Sierra Leone axes plan on Chinese-funded airport
FREETOWN (Reuters) – Sierra Leone’s government has terminated a $400-million scheme to build a new airport with Chinese labor and loans, according to a letter written last week by the country’s minister of transport and aviation, reviewed by Reuters.
The plan – one of many Chinese infrastructure projects that have proliferated across Africa in the last two decades – had repeatedly been criticized by international financial institutions for the additional burden it would place on Sierra Leone’s external debt.
In the letter dated Oct. 5, transport and aviation minister Kabineh Kallon told the project’s manager that the government would terminate the contract to build the airport as of the end of October, formalizing a decision announced in June.
“After serious consideration and due diligence, it is the government’s view that it is uneconomical to proceed with the construction of a new airport when the existing one is grossly under utilized,” Kallon said.

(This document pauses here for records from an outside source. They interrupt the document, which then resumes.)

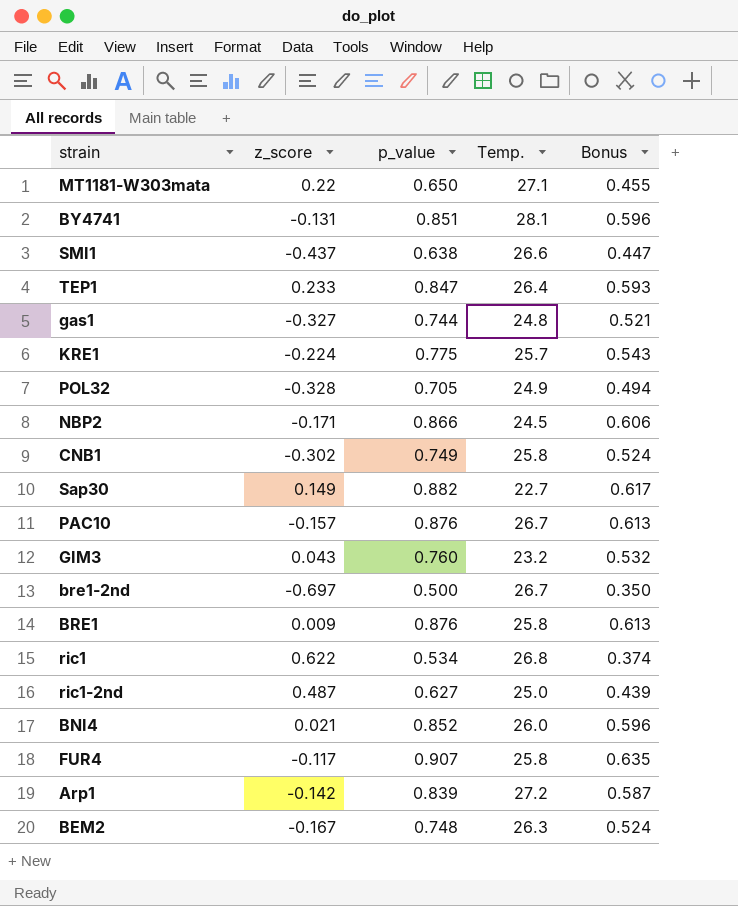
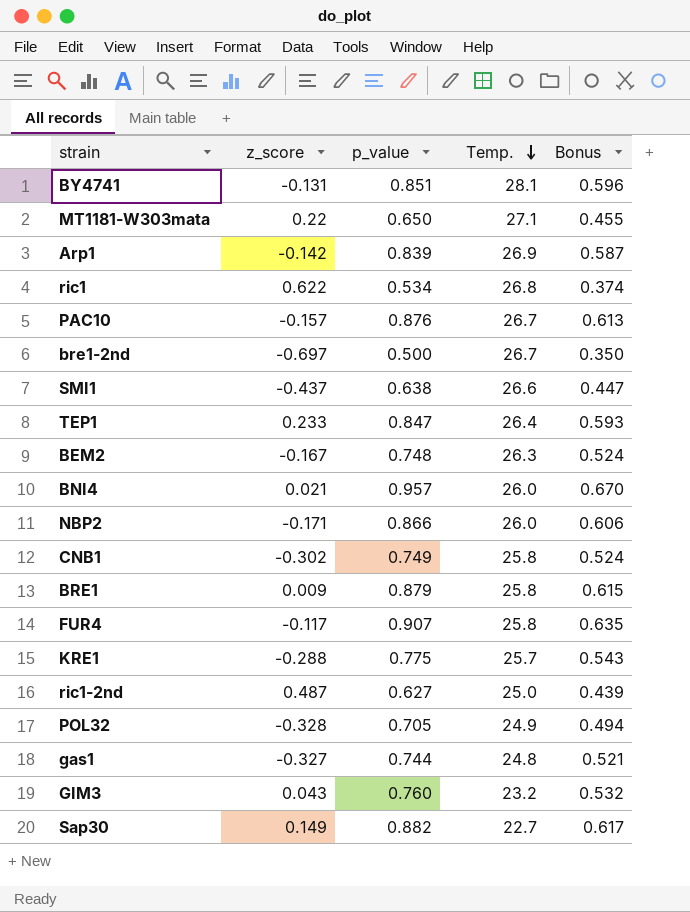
row order: none -> Temp. descending
Arp1 | Temp.: 27.2 -> 26.9
BNI4 | p_value: 0.852 -> 0.957
BNI4 | Bonus: 0.596 -> 0.670
NBP2 | Temp.: 24.5 -> 26.0
BRE1 | p_value: 0.876 -> 0.879
BRE1 | Bonus: 0.613 -> 0.615
KRE1 | z_score: -0.224 -> -0.288

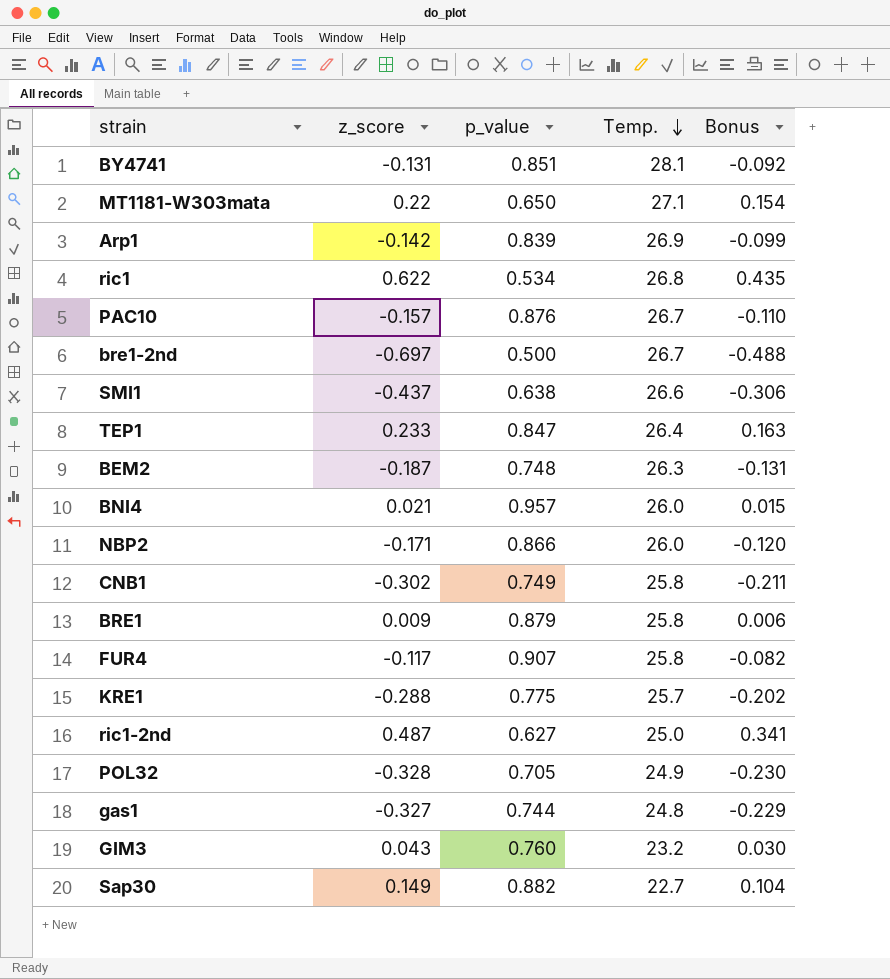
column Bonus | formula: [p_value] * 0.7 -> [z_score] * 0.7
BEM2 | z_score: -0.167 -> -0.187

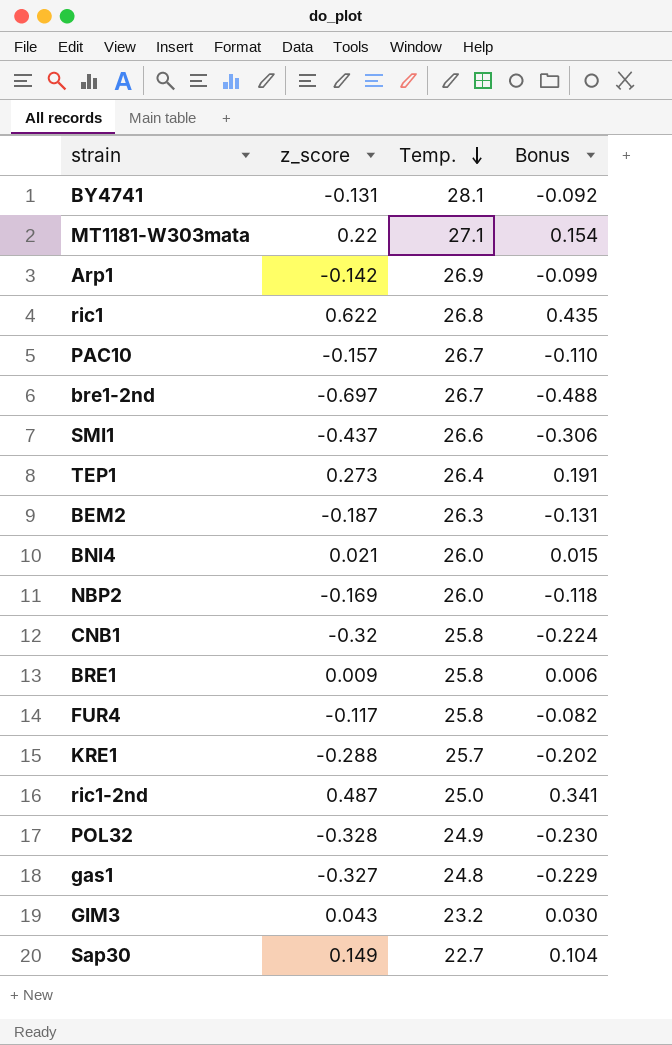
column p_value | position: 3 -> none
TEP1 | z_score: 0.233 -> 0.273
TEP1 | Bonus: 0.163 -> 0.191
NBP2 | z_score: -0.171 -> -0.169
NBP2 | Bonus: -0.120 -> -0.118
CNB1 | z_score: -0.302 -> -0.32
CNB1 | Bonus: -0.211 -> -0.224

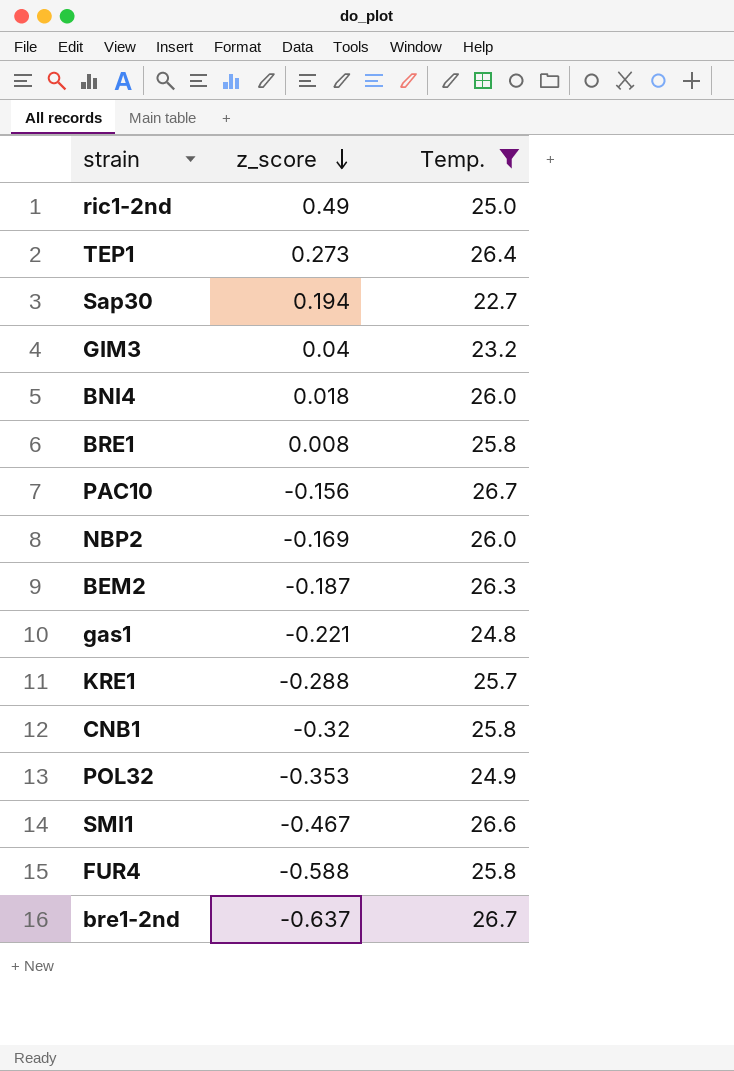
filter: none -> Temp. <= 26.7
row order: Temp. descending -> z_score descending
column Bonus | formula: [z_score] * 0.7 -> none
ric1-2nd | z_score: 0.487 -> 0.49
Sap30 | z_score: 0.149 -> 0.194
GIM3 | z_score: 0.043 -> 0.04
BNI4 | z_score: 0.021 -> 0.018
BRE1 | z_score: 0.009 -> 0.008
PAC10 | z_score: -0.157 -> -0.156
gas1 | z_score: -0.327 -> -0.221
POL32 | z_score: -0.328 -> -0.353
SMI1 | z_score: -0.437 -> -0.467
FUR4 | z_score: -0.117 -> -0.588
bre1-2nd | z_score: -0.697 -> -0.637

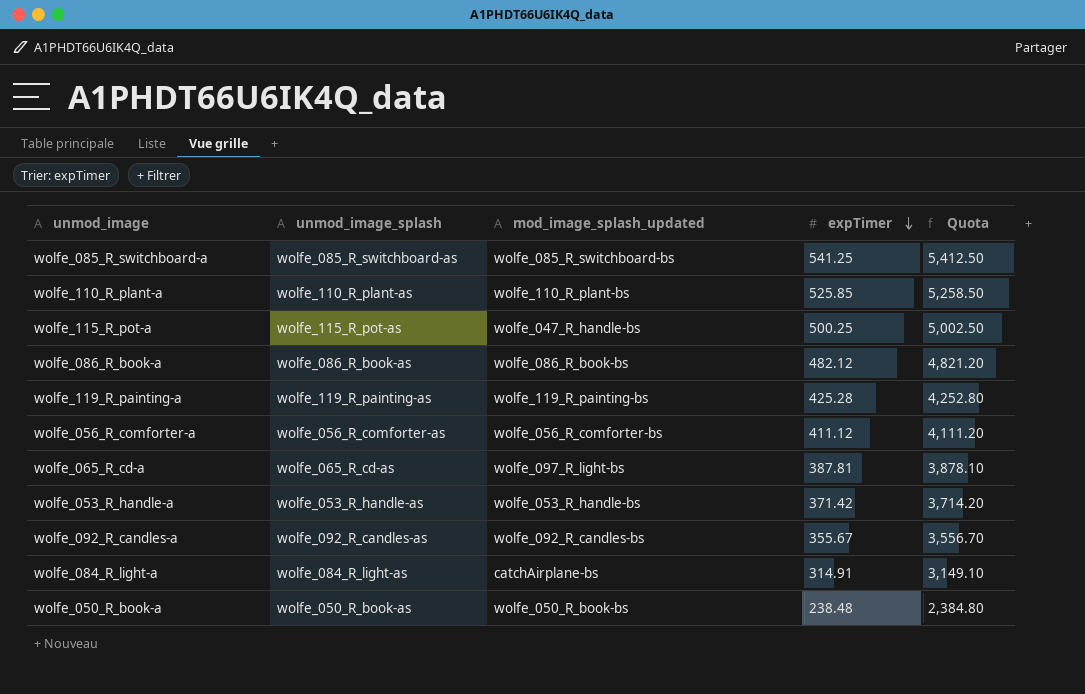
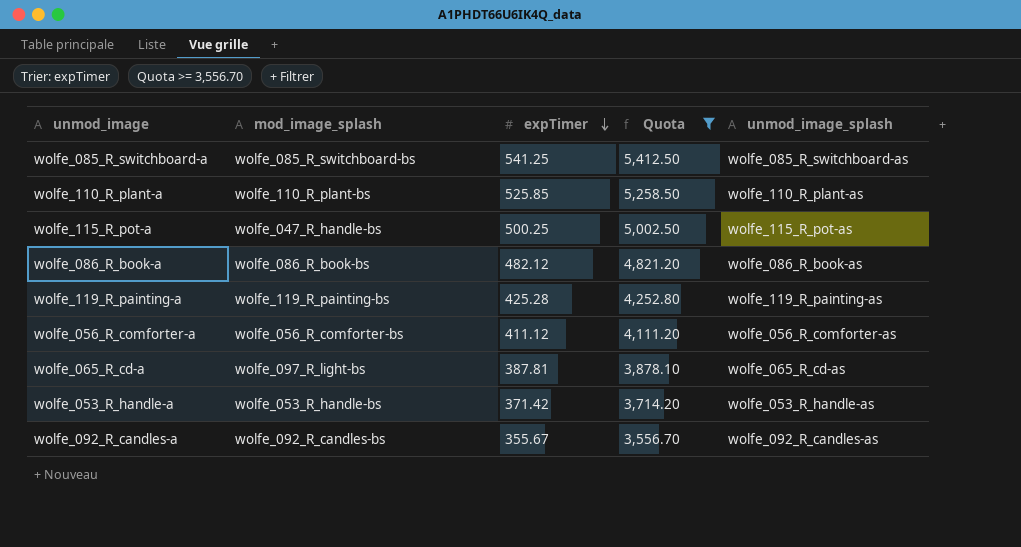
filter: none -> Quota >= 3,556.70
column name: mod_image_splash_updated -> mod_image_splash
column unmod_image_splash | position: 2 -> 5

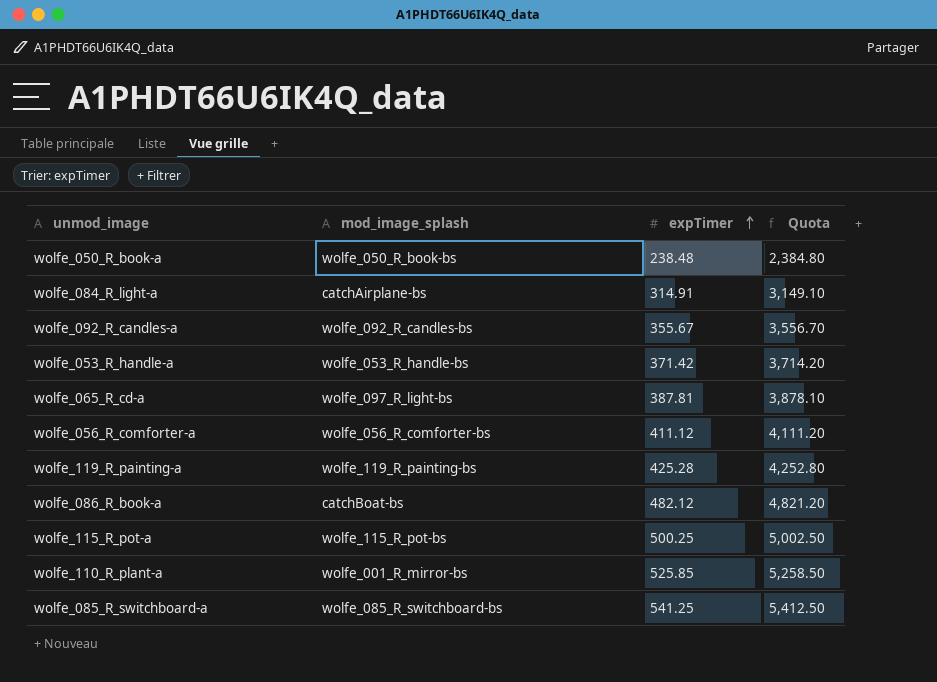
filter: Quota >= 3,556.70 -> none
row order: expTimer descending -> expTimer ascending
column unmod_image_splash | position: 5 -> none
wolfe_086_R_book-a | mod_image_splash: wolfe_086_R_book-bs -> catchBoat-bs
wolfe_115_R_pot-a | mod_image_splash: wolfe_047_R_handle-bs -> wolfe_115_R_pot-bs
wolfe_110_R_plant-a | mod_image_splash: wolfe_110_R_plant-bs -> wolfe_001_R_mirror-bs

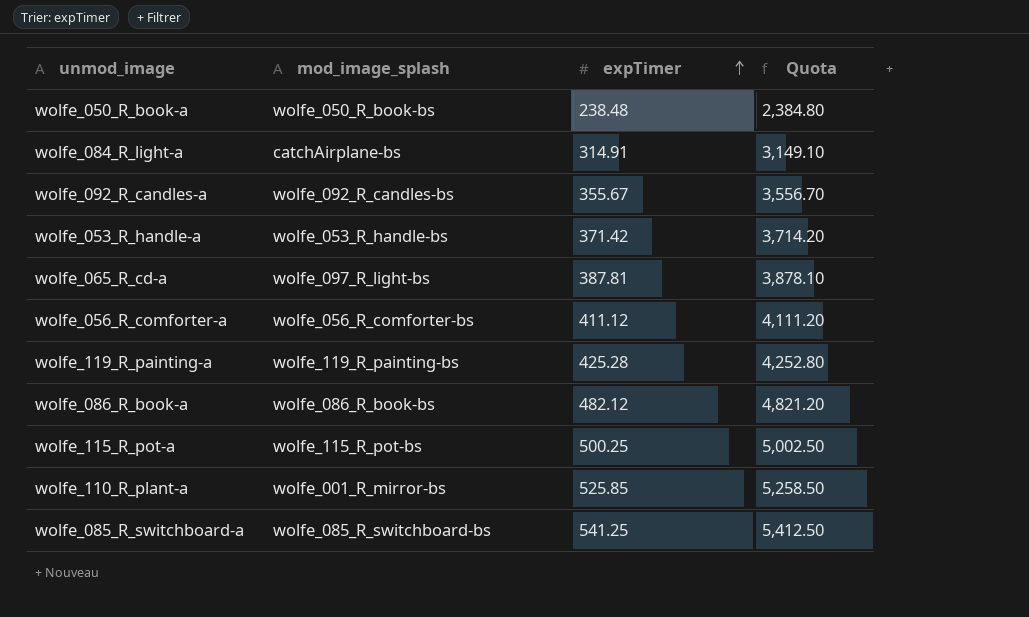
wolfe_086_R_book-a | mod_image_splash: catchBoat-bs -> wolfe_086_R_book-bs

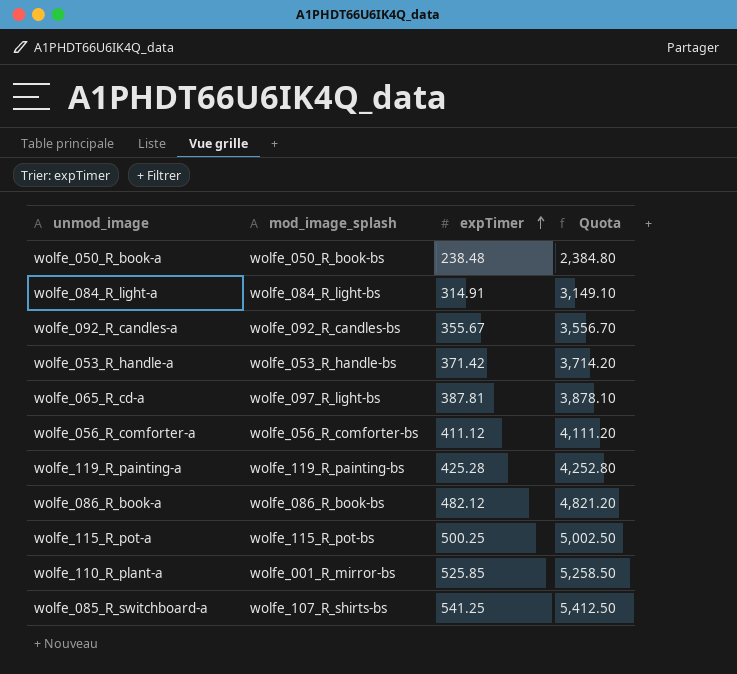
wolfe_084_R_light-a | mod_image_splash: catchAirplane-bs -> wolfe_084_R_light-bs
wolfe_085_R_switchboard-a | mod_image_splash: wolfe_085_R_switchboard-bs -> wolfe_107_R_shirts-bs

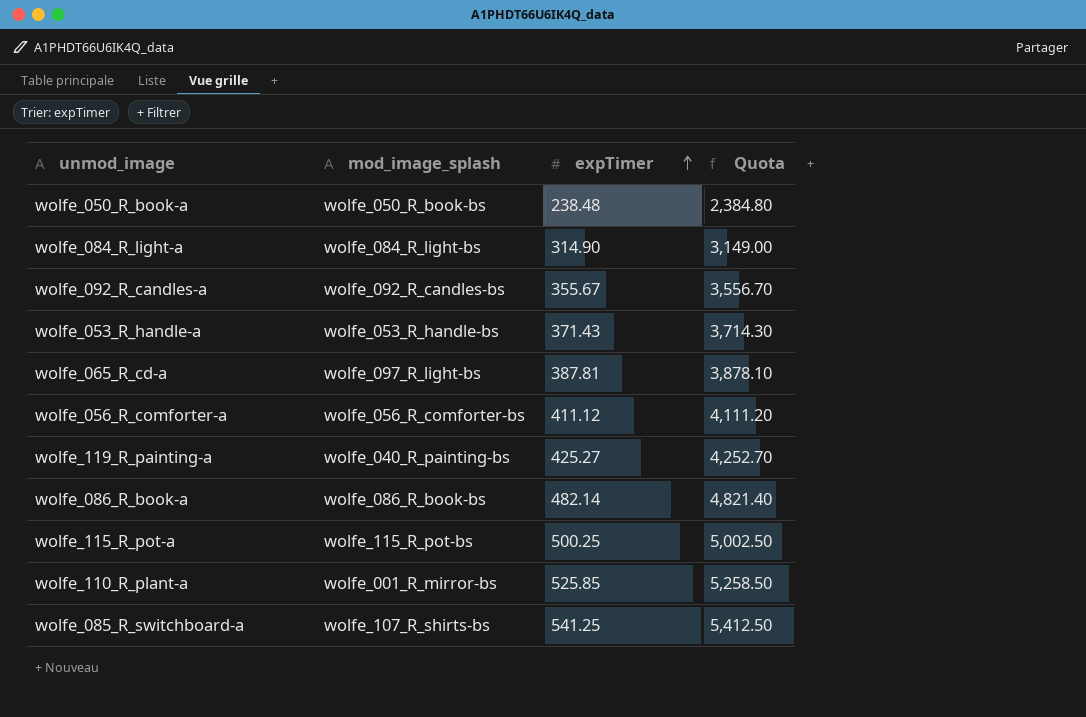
wolfe_084_R_light-a | expTimer: 314.91 -> 314.90
wolfe_084_R_light-a | Quota: 3,149.10 -> 3,149.00
wolfe_053_R_handle-a | expTimer: 371.42 -> 371.43
wolfe_053_R_handle-a | Quota: 3,714.20 -> 3,714.30
wolfe_119_R_painting-a | mod_image_splash: wolfe_119_R_painting-bs -> wolfe_040_R_painting-bs
wolfe_119_R_painting-a | expTimer: 425.28 -> 425.27
wolfe_119_R_painting-a | Quota: 4,252.80 -> 4,252.70
wolfe_086_R_book-a | expTimer: 482.12 -> 482.14
wolfe_086_R_book-a | Quota: 4,821.20 -> 4,821.40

Kallon declined to comment when contacted by Reuters about the letter.
The new airport in the village of Mamamah, outside the capital Freetown, was a flagship project of former president Ernest Bai Koroma, who after four years of negotiations and delays signed a loan agreement in March this year, just days before the election that pushed his party out of power.
His successor, President Julius Maada Bio, had criticized the airport plan during his campaign as “a sham project” and disparaged other Chinese infrastructure schemes.
However, during a visit to Bejing last month Bio proposed a new plan to statebacked Chinese firm Power China International to build a bridge linking the capital Freetown to the existing Lungi airport, which is now accessible only by boat or helicopter.